An approach built on solidarity with people around the world—one that recognizes and addresses global inequality and vulnerability—is necessary. Addressing pandemics effectively takes money and multilateralism.

The United States spends just 0.19 percent of its budget on pandemic-related global health spending, but world needs are growing along with the size of existing pandemics and the threat of new ones. The good news for political leaders is that polling by the Kaiser Family Foundation shows nearly 6 in 10 Americans say the United States should play at least a major role in improving health for people in developing countries. Countering populism with a realistic plan focused on specific goals that benefit health around the world, including in the United States, could be both good policy and good politics.

The United States could double spending on pandemic-related health efforts without breaking the bank because, in real terms, it represents a small cost for significant benefit. To start, the money could help increase the capacity of existing global health and diplomatic efforts. Bilateral programs like PEPFAR have seen flat funding despite a growing epidemic. The World Health Organization’s Contingency Fund for Emergencies has gone for years without sufficient funding because of a lack of political will from wealthy countries.

The Global Fund to Fight AIDS, Tuberculosis and Malaria just held its three-year conference of world donors last week and raised $14 billion. This includes increased funding pledged by the U.S. Congress, against the cuts proposed by the Trump administration, and every U.S. dollar will be matched by $2 from other donors. But far more is needed to get ahead of today’s pandemics. To prepare for the pandemics to come, an extra $4.5 billion per year is the gap estimated by the Commission on a Global Health Risk Framework for the Future.
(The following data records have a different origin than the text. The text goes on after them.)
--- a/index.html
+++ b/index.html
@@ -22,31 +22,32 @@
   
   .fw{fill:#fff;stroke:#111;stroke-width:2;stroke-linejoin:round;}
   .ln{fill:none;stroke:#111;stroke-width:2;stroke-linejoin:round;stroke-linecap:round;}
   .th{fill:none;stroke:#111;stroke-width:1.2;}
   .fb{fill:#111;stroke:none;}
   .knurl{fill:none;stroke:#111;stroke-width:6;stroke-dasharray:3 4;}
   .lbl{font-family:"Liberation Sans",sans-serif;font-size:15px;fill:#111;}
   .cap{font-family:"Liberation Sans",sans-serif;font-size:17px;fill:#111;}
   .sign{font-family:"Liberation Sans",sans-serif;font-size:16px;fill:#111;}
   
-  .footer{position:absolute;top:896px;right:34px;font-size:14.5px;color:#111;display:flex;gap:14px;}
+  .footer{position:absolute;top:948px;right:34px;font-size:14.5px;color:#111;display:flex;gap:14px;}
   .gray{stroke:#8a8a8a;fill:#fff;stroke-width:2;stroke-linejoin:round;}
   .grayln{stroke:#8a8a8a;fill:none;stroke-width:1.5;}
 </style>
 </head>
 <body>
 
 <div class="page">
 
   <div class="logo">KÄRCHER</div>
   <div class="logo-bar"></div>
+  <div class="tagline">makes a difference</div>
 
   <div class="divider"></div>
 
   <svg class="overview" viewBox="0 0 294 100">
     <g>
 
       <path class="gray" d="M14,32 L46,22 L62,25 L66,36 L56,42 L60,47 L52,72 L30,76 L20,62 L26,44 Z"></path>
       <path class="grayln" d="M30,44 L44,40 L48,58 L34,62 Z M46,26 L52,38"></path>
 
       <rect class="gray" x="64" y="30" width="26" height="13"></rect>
This would be a small investment compared with the potential return, and there could be real synergies if work to beef up laboratory capacity or the health workforce were aligned across AIDS, tuberculosis, malaria, global health security, and climate initiatives.
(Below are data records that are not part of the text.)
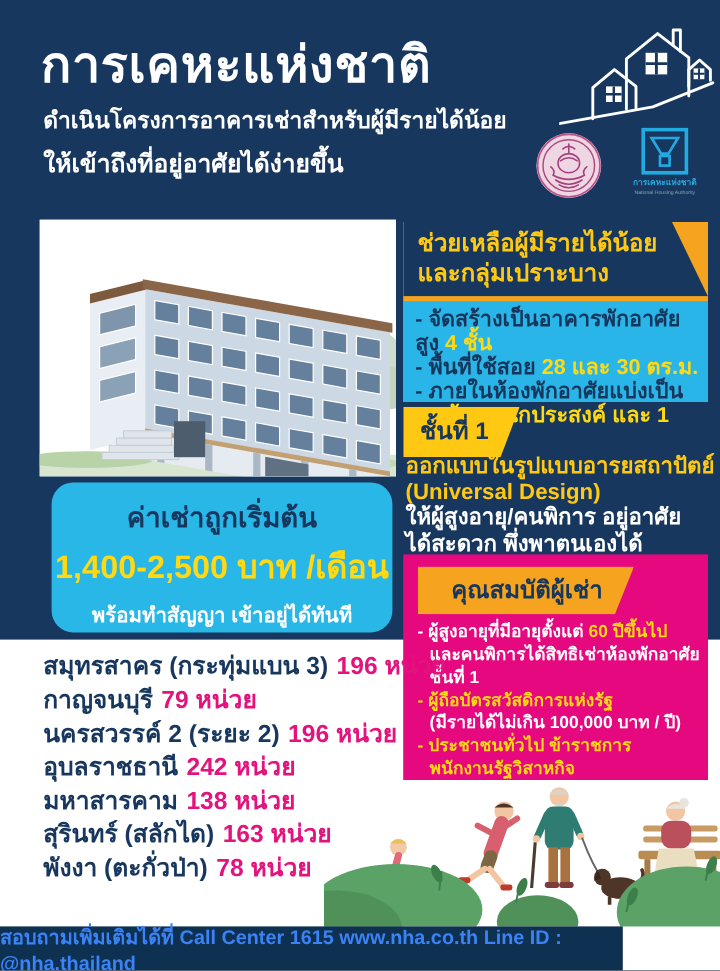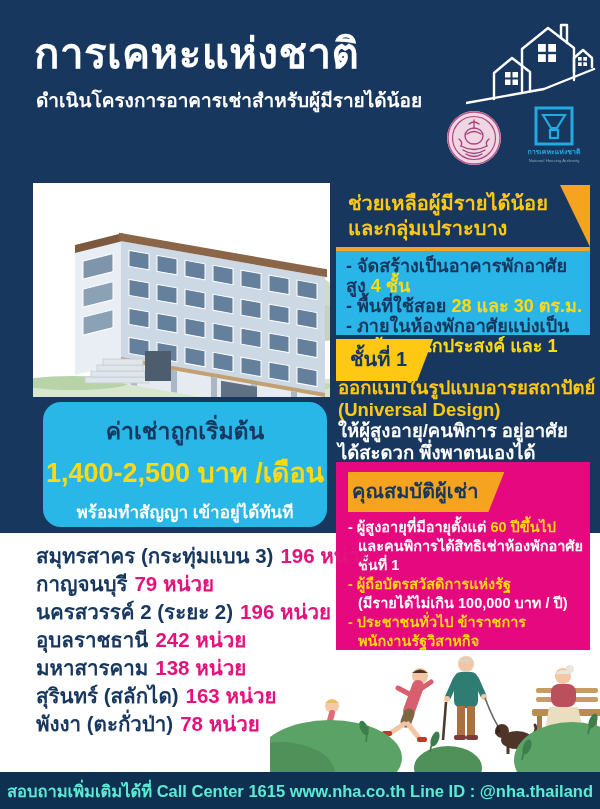--- a/index.html
+++ b/index.html
@@ -51,49 +51,50 @@
     font-size:20px; font-weight:bold; padding:4px 26px 6px 14px;
     clip-path:polygon(0 0, 100% 0, calc(100% - 16px) 100%, 0 100%);
   }
   .floor-text { left:338px; top:377px; font-size:18.5px; font-weight:bold; line-height:21.5px; }
   .floor-text .y { color:#ffc913; }
   .floor-text .w { color:#ffffff; }
 
   .qual-box { left:336px; top:462px; width:254px; height:188px; background:#e5087e; }
   .qual-badge {
     display:inline-block; margin:10px 0 0 12px; background:#f6a31f; color:#16365c;
-    font-size:20px; font-weight:bold; padding:3px 26px 5px 4px;
+    font-size:20px; font-weight:bold; padding:3px 26px 5px 28px;
     clip-path:polygon(0 0, 100% 0, calc(100% - 16px) 100%, 0 100%);
   }
   .qual-lines { padding:6px 4px 0 12px; font-size:14.5px; font-weight:bold; line-height:19px; color:#ffffff; }
   .qual-lines .y { color:#ffd912; }
 
   
   .white-section { left:0; top:533px; width:600px; height:276px; background:#ffffff; }
   .projects { left:36px; top:542px; }
   .project-row { font-size:20.5px; font-weight:bold; color:#17375e; line-height:28px; white-space:nowrap; }
   .project-row .units { color:#e3137d; margin-left:7px; }
 
   .people-illustration { left:270px; top:626px; }
 
   .footer-bar {
-    left:0; top:772px; width:600px; height:37px; background:#0f3151;
+    left:0; top:772px; width:519px; height:37px; background:#0f3151;
     display:flex; align-items:center; justify-content:center;
-    font-size:16.5px; font-weight:bold; color:#5eead4;
+    font-size:16.5px; font-weight:bold; color:#3b82f6;
   }
 </style>
 </head>
 <body>
 
 <div class="poster">
 
   <div class="abs white-section"></div>
 
   <div class="abs title">การเคหะแห่งชาติ</div>
   <div class="abs sub1">ดำเนินโครงการอาคารเช่าสำหรับผู้มีรายได้น้อย</div>
+  <div class="abs sub2">ให้เข้าถึงที่อยู่อาศัยได้ง่ายขึ้น</div>
 
   <div class="abs houses-icon">
     <svg width="130" height="94" viewBox="0 0 130 94">
       <g stroke="#ffffff" stroke-width="2.4" fill="none" stroke-linejoin="round" stroke-linecap="round">
         <polyline points="0,91 78,77 128,57"></polyline>
         <path d="M56,79 L56,37 L82,16 L108,36 L108,68"></path>
         <path d="M95,26 L95,13 L101,13 L101,31"></path>
         <path d="M28,87 L28,61 L46,46 L64,60 L64,78"></path>
         <path d="M108,60 L108,46 L117,38 L126,46 L126,55"></path>
       </g>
In addition, U.S. foreign-policy engagement could leverage action by others. One clear example is the Green Climate Fund, established by the United Nations to fund adaptation and mitigation in vulnerable communities. Even though the risk of disease linked to climate change is growing, the Green Climate Fund has so far invested little in health, which the United States could help shift. U.S. investments could also help build early warning systems, harnessing big data in weather and health, to predict where outbreaks will happen and then work with government and nongovernmental partners to mitigate the risk.

Meanwhile, in an era of populism, threats to international law trickle down to global health. Tanzania is resisting norms under international health regulations on sharing information about potential Ebola cases there. An engaged U.S. global health diplomacy effort on pandemics could shift the global politics.